Revision comparison data
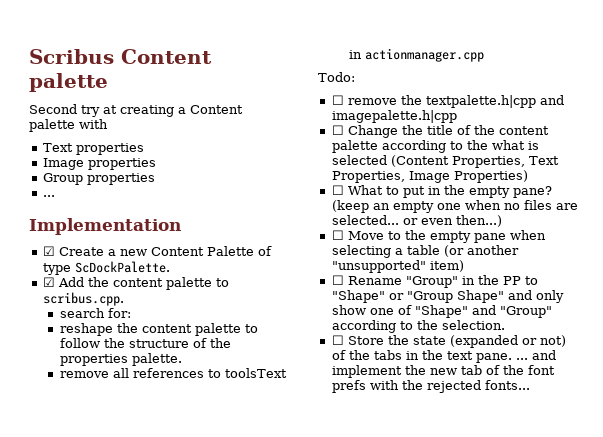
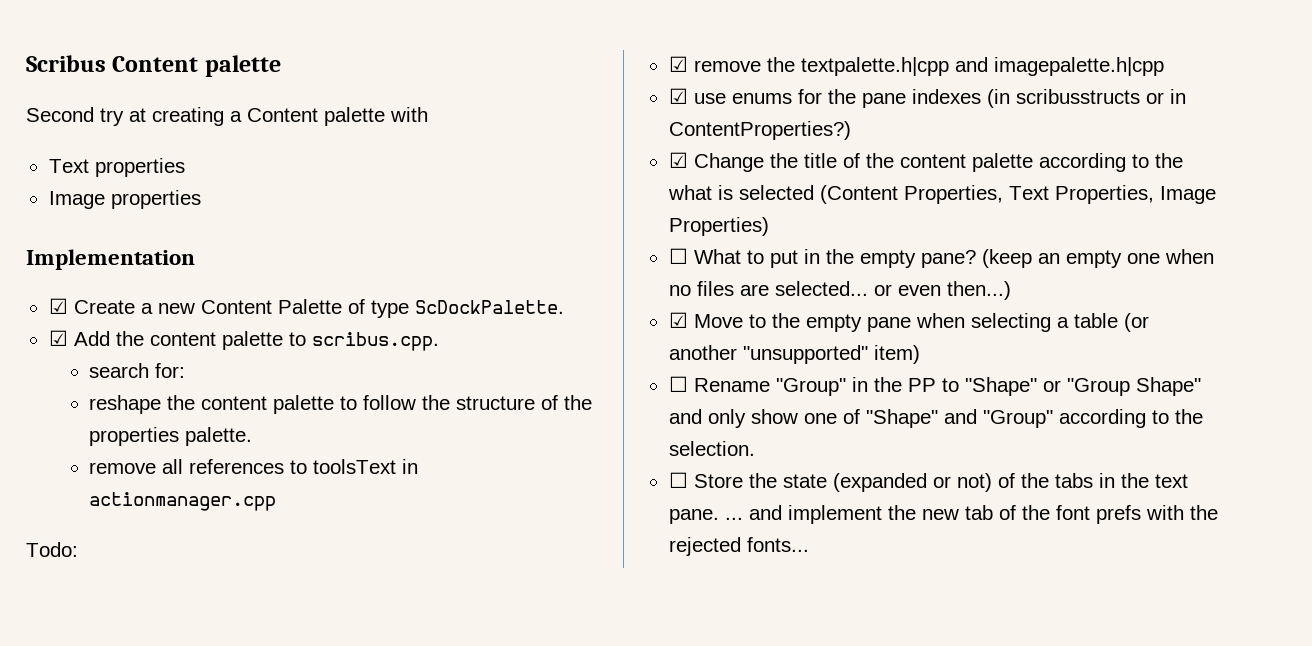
- Group properties
- ...
- ☐ remove the textpalette.h|cpp and imagepalette.h|cpp
+ ☑ remove the textpalette.h|cpp and imagepalette.h|cpp
- ☐ Change the title of the content palette according to the what is selected (Content Properties, Text Properties, Image Properties)
+ ☑ use enums for the pane indexes (in scribusstructs or in ContentProperties?)
+ ☑ Change the title of the content palette according to the what is selected (Content Properties, Text Properties, Image Properties)
- ☐ Move to the empty pane when selecting a table (or another "unsupported" item)
+ ☑ Move to the empty pane when selecting a table (or another "unsupported" item)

◆ **What this task involves**:
Each line of the entries above that includes the string "according" should be copied out.

◆ **Answer**:
- ☐ Change the title of the content palette according to the what is selected (Content Properties, Text Properties, Image Properties)
+ ☑ Change the title of the content palette according to the what is selected (Content Properties, Text Properties, Image Properties)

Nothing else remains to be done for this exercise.